| WHAT NEEDS TO BE DONE |
Across the data below, how many lines hold "center"? Answer with that number and nothing else.

| GIVEN ENTRIES |
--- --- ---
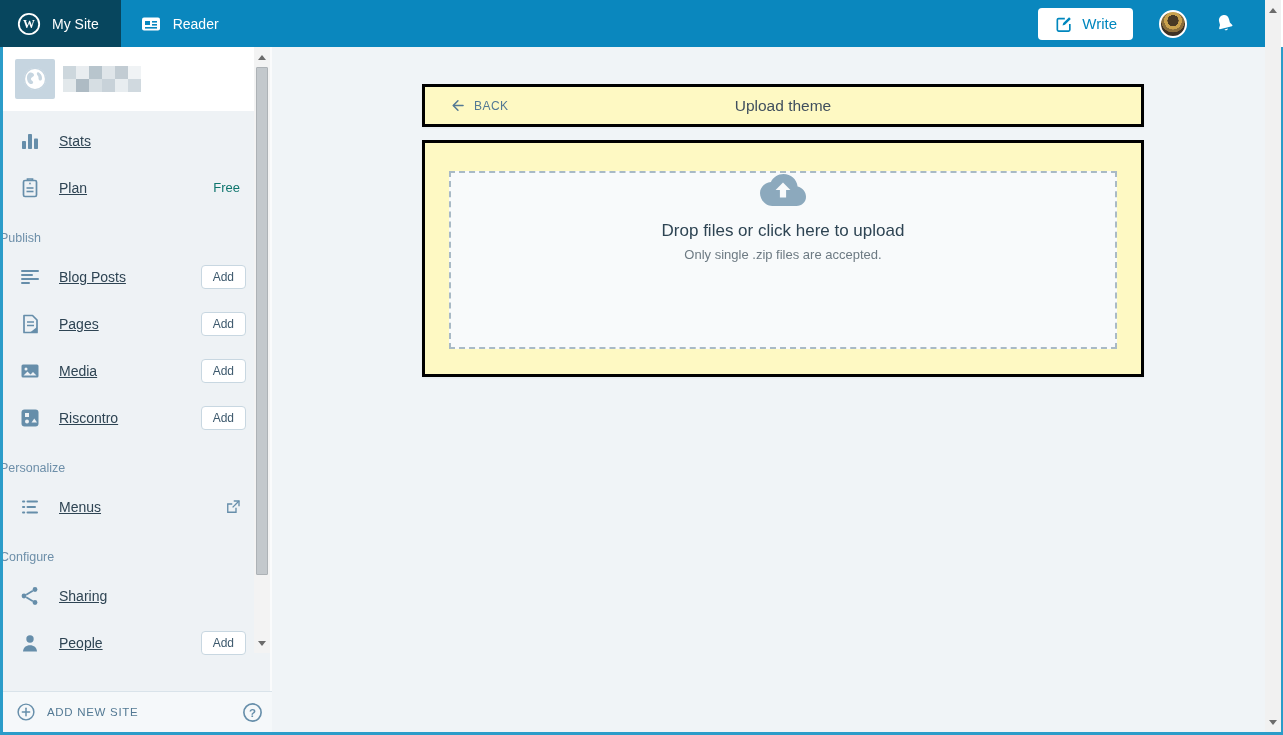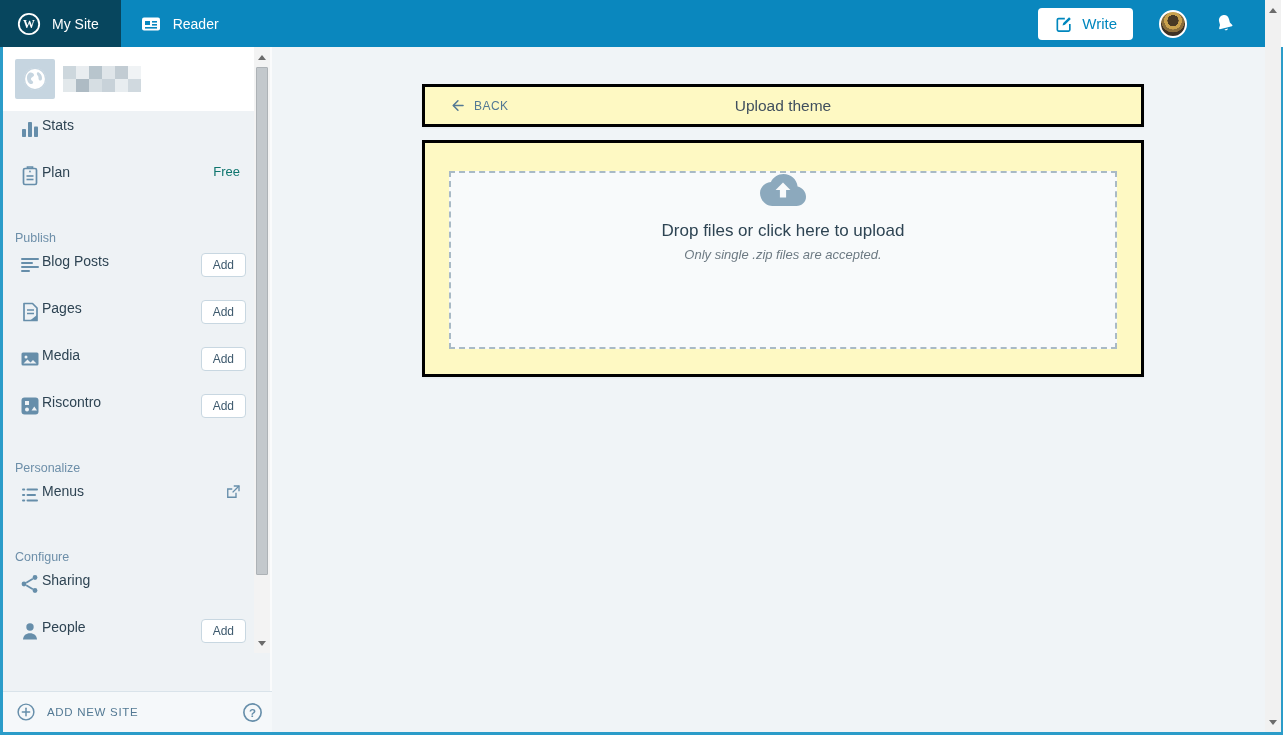--- a/index.html
+++ b/index.html
@@ -38,7 +38,7 @@
 
   #nav { position:absolute; left:0; top:70px; width:254px; }
   .nav-section-header { height:30px; display:flex; align-items:center; padding-left:15px; font-size:12.5px; color:#6d8fa9; margin-top:12px; }
-  .nav-item { position:relative; height:47px; display:flex; padding-left:18px; color:#2e4453; font-size:14px; cursor:pointer; }
+  .nav-item { position:relative; height:47px; display:flex; align-items:center; padding-left:18px; gap:17px; color:#2e4453; font-size:14px; cursor:pointer;text-decoration:underline; }
   .nav-item .nav-icon { width:24px; height:24px; color:#668eaa; display:flex; align-items:center; justify-content:center; }
   .nav-item.selected { background:#4f748e; color:#fff; width:256px; }
   .nav-item.selected .nav-icon { color:#fff; }

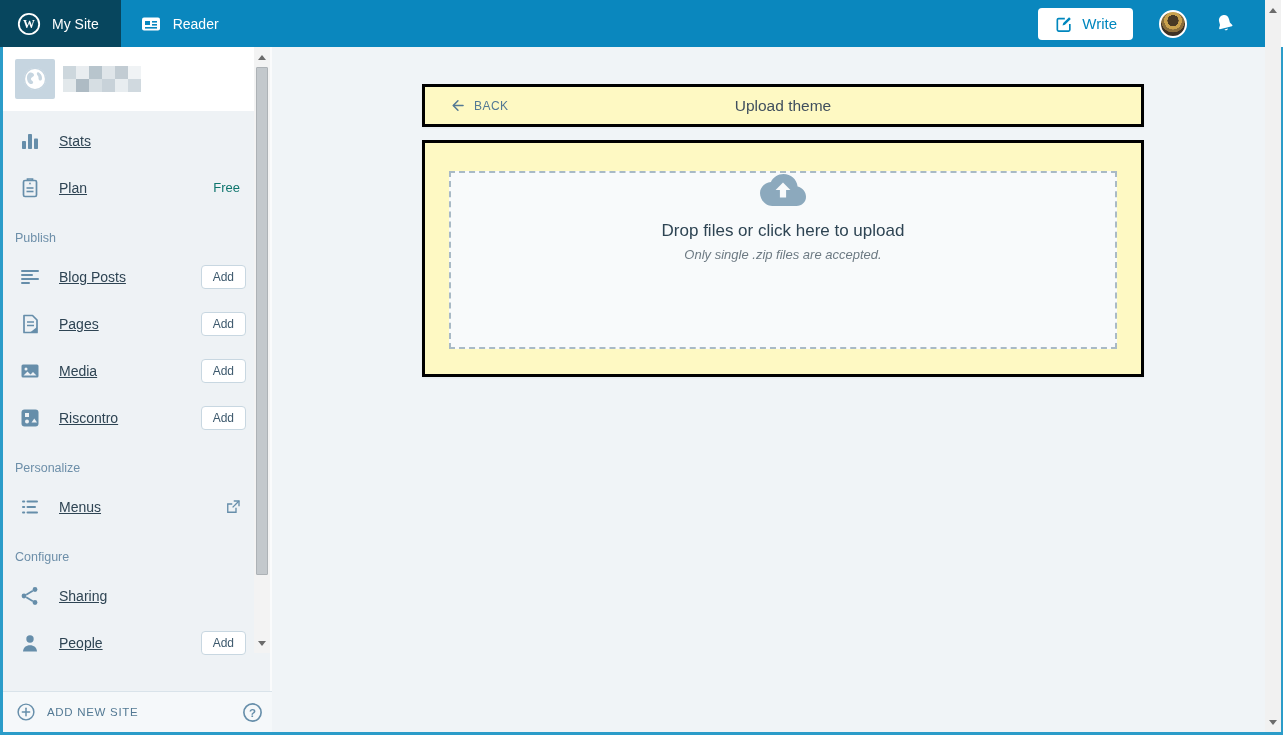--- a/index.html
+++ b/index.html
@@ -37,7 +37,7 @@
   #site-name-mosaic span { display:block; }
 
   #nav { position:absolute; left:0; top:70px; width:254px; }
-  .nav-section-header { height:30px; display:flex; align-items:center; padding-left:15px; font-size:12.5px; color:#6d8fa9; margin-top:12px; }
+  .nav-section-header { height:30px; display:flex; align-items:center; padding-left:0; font-size:12.5px; color:#6d8fa9; margin-top:12px; }
   .nav-item { position:relative; height:47px; display:flex; align-items:center; padding-left:18px; gap:17px; color:#2e4453; font-size:14px; cursor:pointer;text-decoration:underline; }
   .nav-item .nav-icon { width:24px; height:24px; color:#668eaa; display:flex; align-items:center; justify-content:center; }
   .nav-item.selected { background:#4f748e; color:#fff; width:256px; }

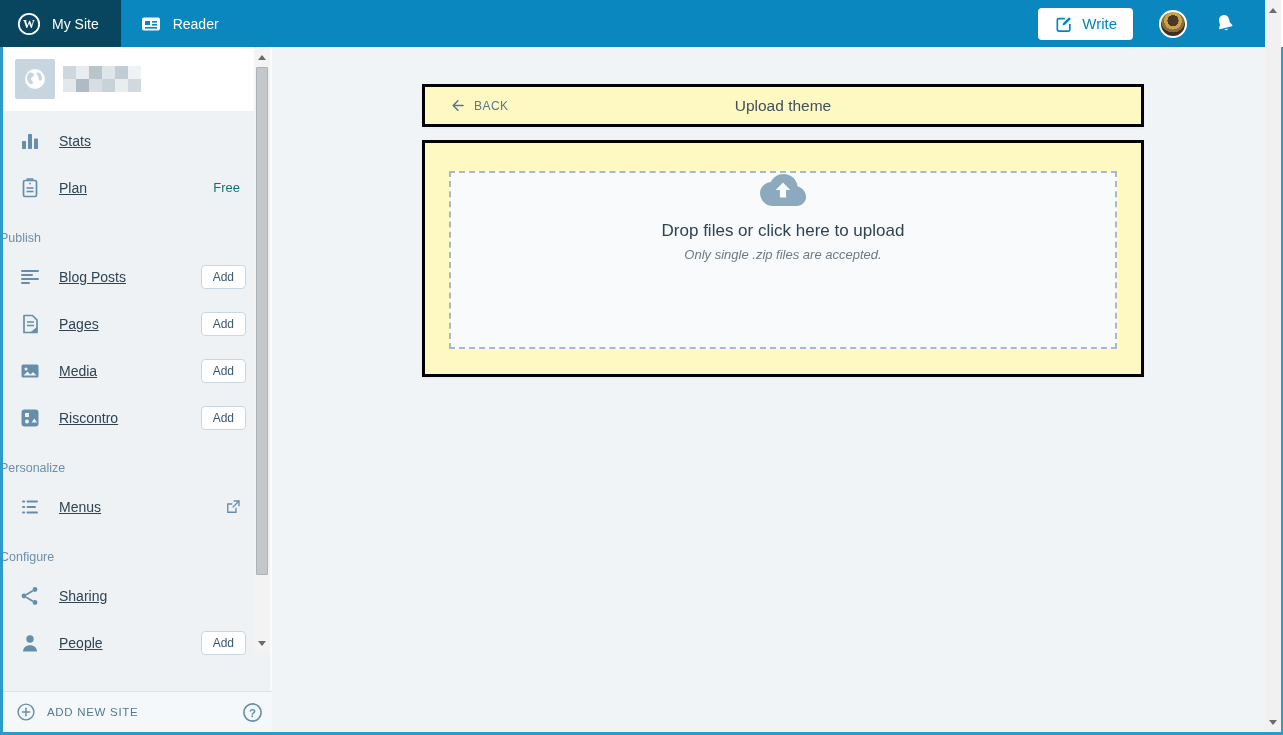--- a/index.html
+++ b/index.html
@@ -67,7 +67,7 @@
   #dropzone { width:100%; height:100%; border:2px dashed #a9bac6; background:#f8fafb; display:flex; flex-direction:column; align-items:center; justify-content:flex-start; cursor:pointer; }
   #dropzone .cloud { color:#8ca9bd; margin-bottom:14px; display:flex; }
   #drop-heading { color:#2e4453; font-size:17px; }
-  #drop-note { color:#6d7a83; font-size:13px; font-style:italic; margin-top:6px; }
+  #drop-note { color:#6d7a83; font-size:13px; margin-top:6px; }
 </style>
 </head>
 <body>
--- --- ---
| RESULT FOR THIS EXERCISE |
8